Another instance is that of a respectable society who have made
the experiment and practiced it with success now more than a hundred
years. I mean the Quakers. It is an established rule with them that they
are not to go to law, but in their controversies they must apply to
their monthly, quarterly, and yearly meetings. Committees of these sit
with patience to hear the parties, and spend much time in composing
their differences. In doing this, they are supported by a sense of duty
and the respect paid to usefulness. It is honorable to be so employed,
but it was never made profitable by salaries, fees, or perquisites. And,
in deed, in all cases of public service, the less the profit, the
greater the honor.
To bring the matter nearer home, have we not seen the greatest
and most important of our offices, that of general of our armies,
executed for eight years together, without the smallest salary, by a
patriot whom I will not now offend by any other praise; and this,
through fatigues and distresses, in common with the other brave men, his
military friends and companions, and the constant anxieties peculiar to
his station?

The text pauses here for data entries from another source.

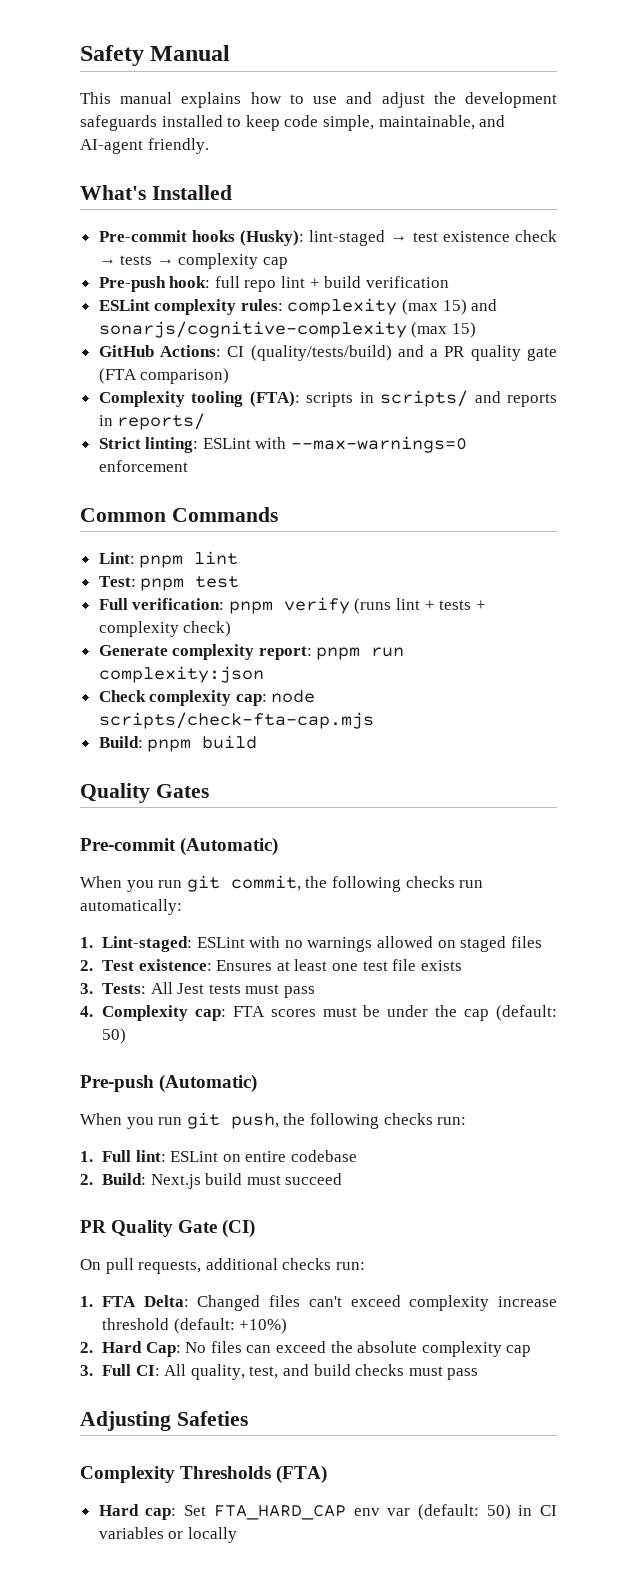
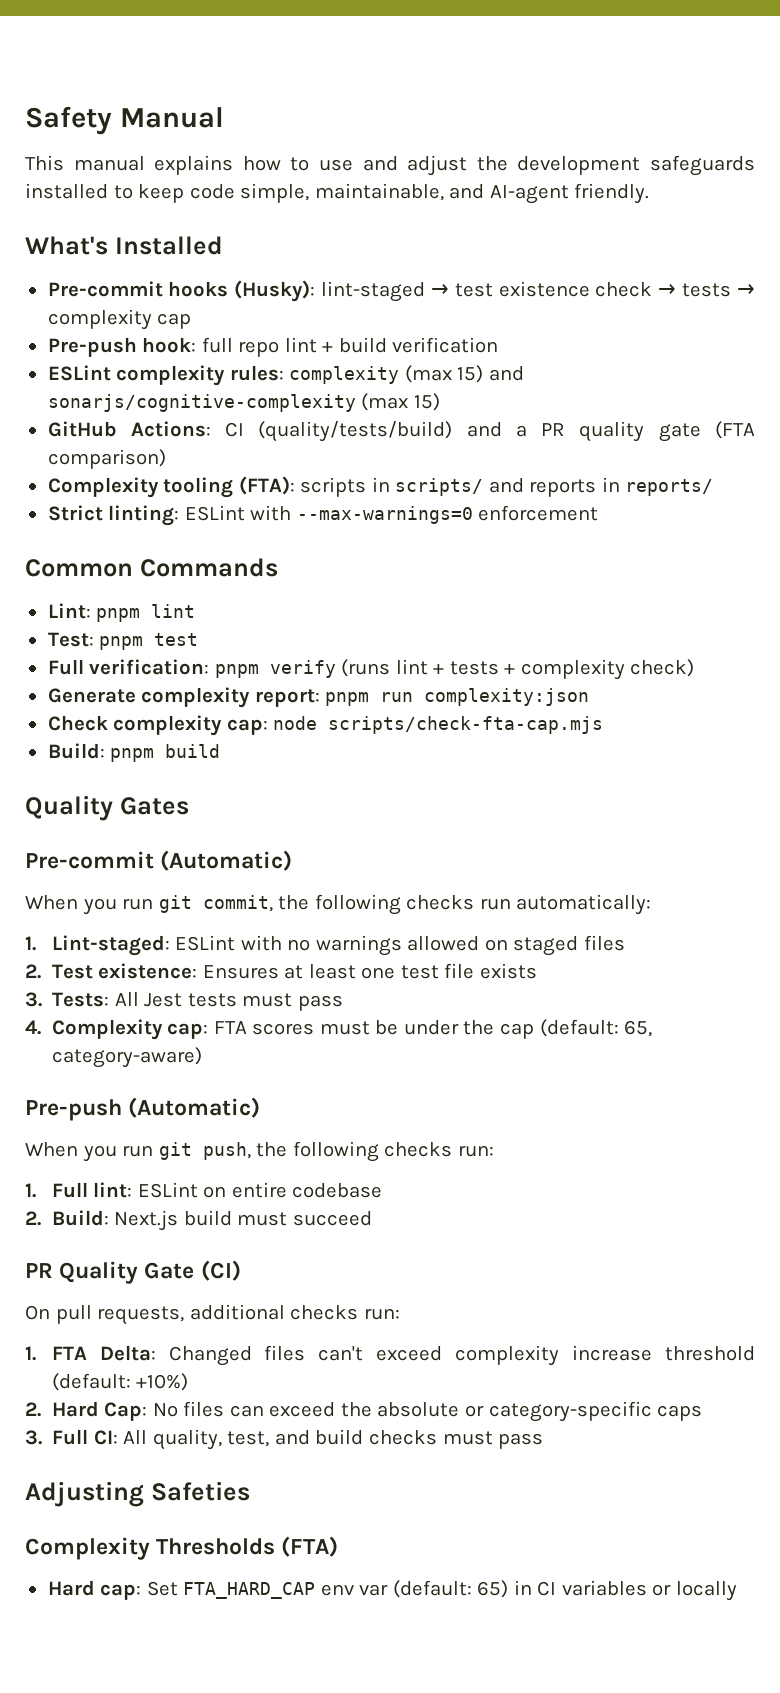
- 4. Complexity cap: FTA scores must be under the cap (default: 50)
+ 4. Complexity cap: FTA scores must be under the cap (default: 65, category-aware)
- 2. Hard Cap: No files can exceed the absolute complexity cap
+ 2. Hard Cap: No files can exceed the absolute or category-specific caps
- Hard cap: Set FTA_HARD_CAP env var (default: 50) in CI variables or locally
+ Hard cap: Set FTA_HARD_CAP env var (default: 65) in CI variables or locally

And shall we doubt finding three or four men in all the
United States with public spirit enough to bear sitting in peaceful
council, for, perhaps, an equal term, merely to preside over our civil
concerns, and see that our laws are duly executed? Sir, I have a better
opinion of our country. I think we shall never be without a sufficient
number of wise and good men to undertake and execute well and faithfully
the office in question.
Sir, the saving of the salaries, that may at first be proposed,
is not an object with me. The subsequent mischiefs of proposing them are
what I apprehend. And, therefore, it is that I move the amendment. If it
be not seconded or accepted, I must be contented with the satisfaction
of having delivered my opinion frankly and done my duty.